> RECORD EXCERPTS:

[Start of Attachment]

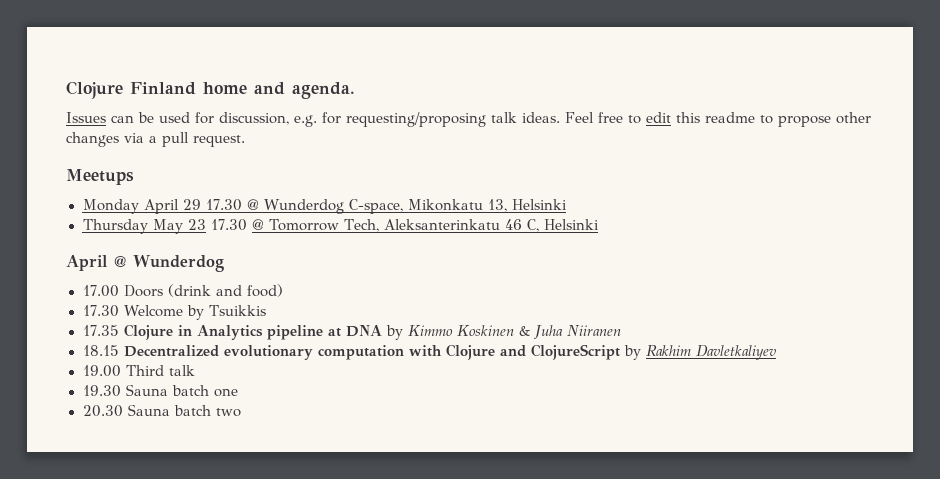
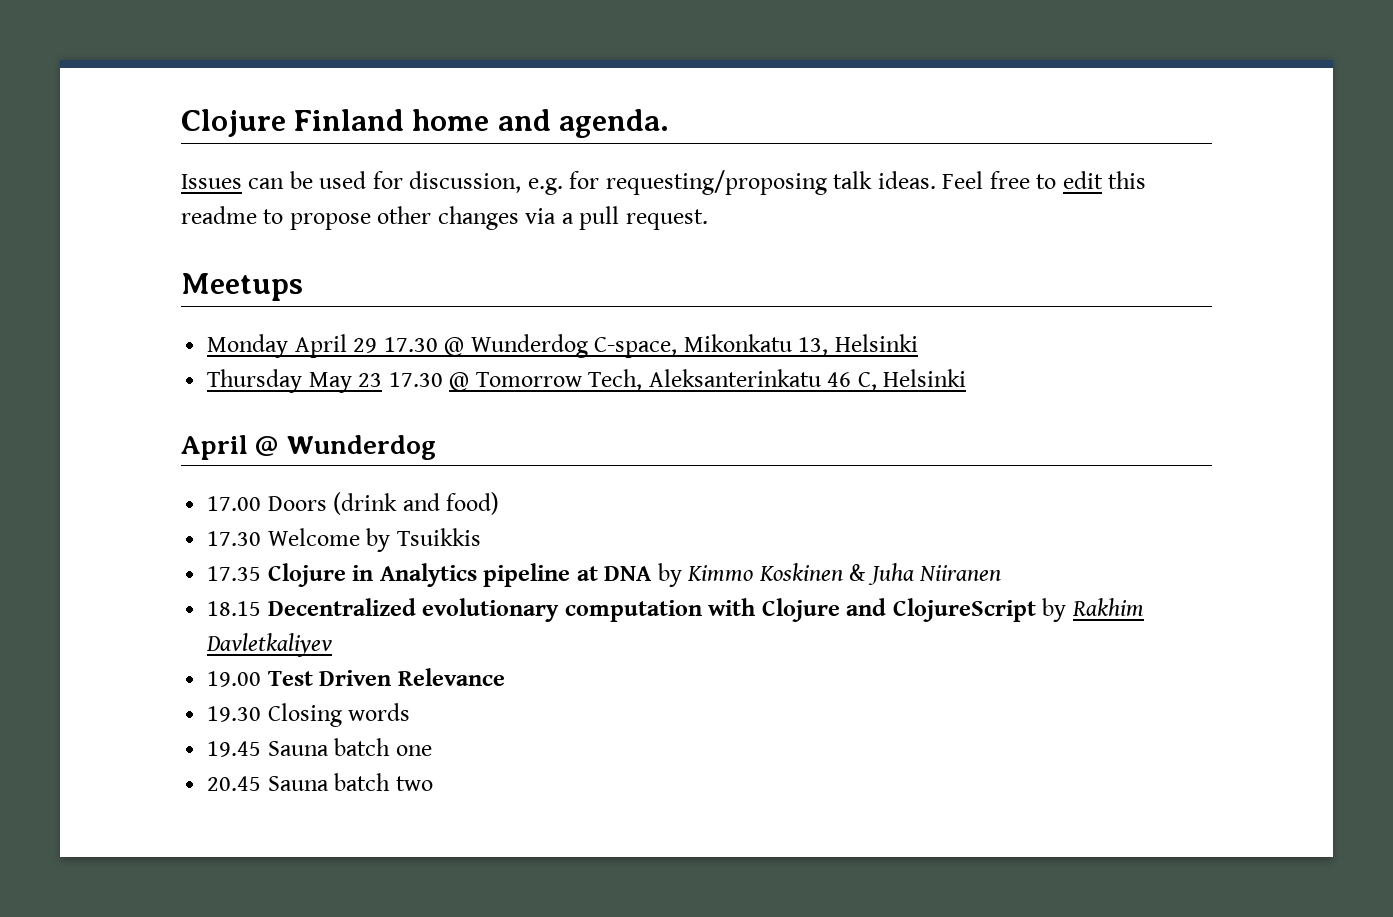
[125,365,195,376] [82,385,121,397] Third talk // 19.30 -> [267,668,505,686] [207,703,411,727] [207,741,262,757] Test Driven Relevance // 19.30 Closing words // 19.45
[82,405,123,417] 20.30 -> [207,776,262,791] 20.45

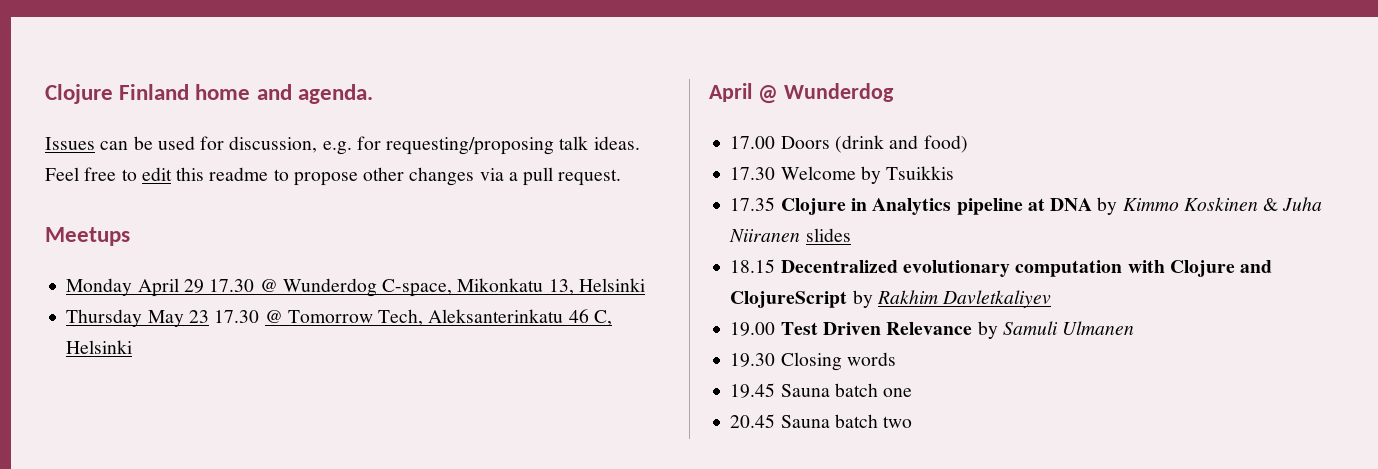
(1002, 573) none -> [805,228,851,242] slides
(505, 677) none -> [977,321,1135,339] by Samuli Ulmanen

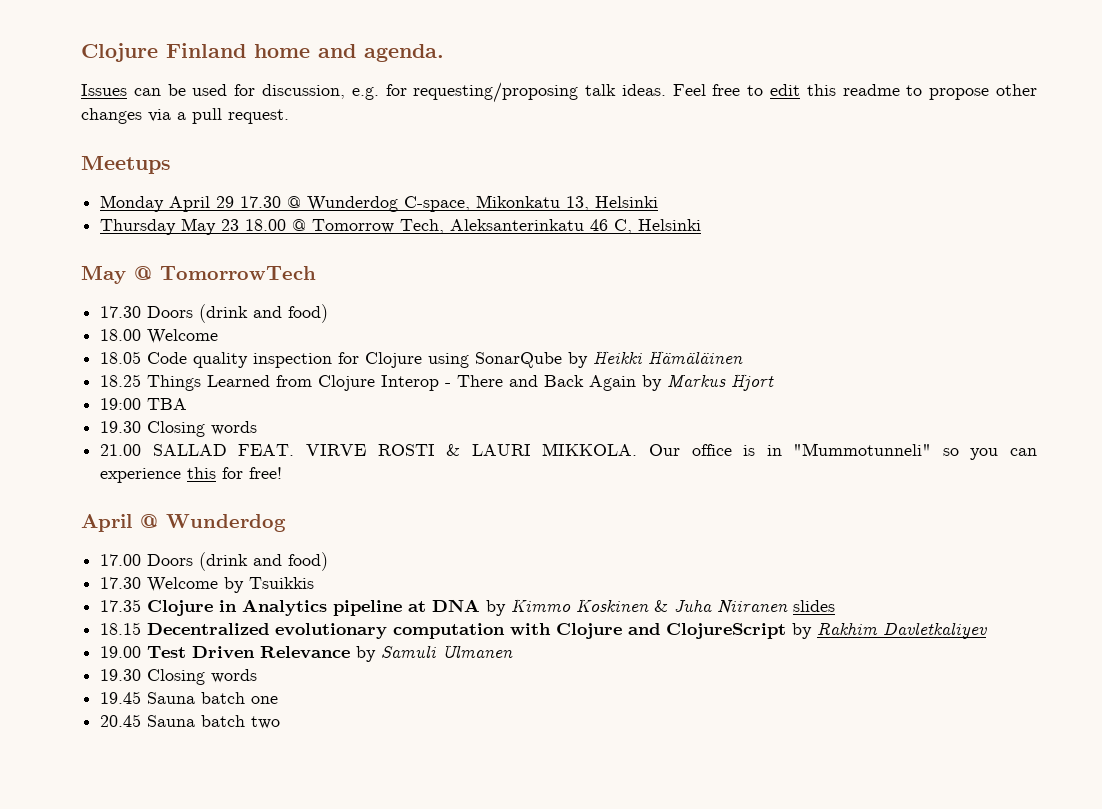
[214,310,260,323] 17.30 -> [245,219,287,231] 18.00
(133, 347) none -> [81,265,316,284] [100,304,329,323] [100,329,219,344] [100,351,744,368] [100,374,775,391] [100,398,188,410] [100,421,258,437] [100,443,1038,460] [100,467,283,483] // May @ TomorrowTech // 17.30 Doors (drink and food) // 18.00 Welcome // 18.05 Code quality inspection for Clojure using SonarQube by Heikki Hämäläinen // 18.25 Things Learned from Clojure Interop - There and Back Again by Markus Hjort // 19:00 TBA // 19.30 Closing words // 21.00 SALLAD FEAT. VIRVE ROSTI & LAURI MIKKOLA. Our office is in "Mummotunneli" so you can experience this for free!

[End of Attachment]

> GOAL OF THE EXERCISE:
Repeat, exactly and only, the lines above from the one containing "[214,310,260,323] 17.30 ->" through the end of the material.

> COMPLETED TASK:
[214,310,260,323] 17.30 -> [245,219,287,231] 18.00
(133, 347) none -> [81,265,316,284] [100,304,329,323] [100,329,219,344] [100,351,744,368] [100,374,775,391] [100,398,188,410] [100,421,258,437] [100,443,1038,460] [100,467,283,483] // May @ TomorrowTech // 17.30 Doors (drink and food) // 18.00 Welcome // 18.05 Code quality inspection for Clojure using SonarQube by Heikki Hämäläinen // 18.25 Things Learned from Clojure Interop - There and Back Again by Markus Hjort // 19:00 TBA // 19.30 Closing words // 21.00 SALLAD FEAT. VIRVE ROSTI & LAURI MIKKOLA. Our office is in "Mummotunneli" so you can experience this for free!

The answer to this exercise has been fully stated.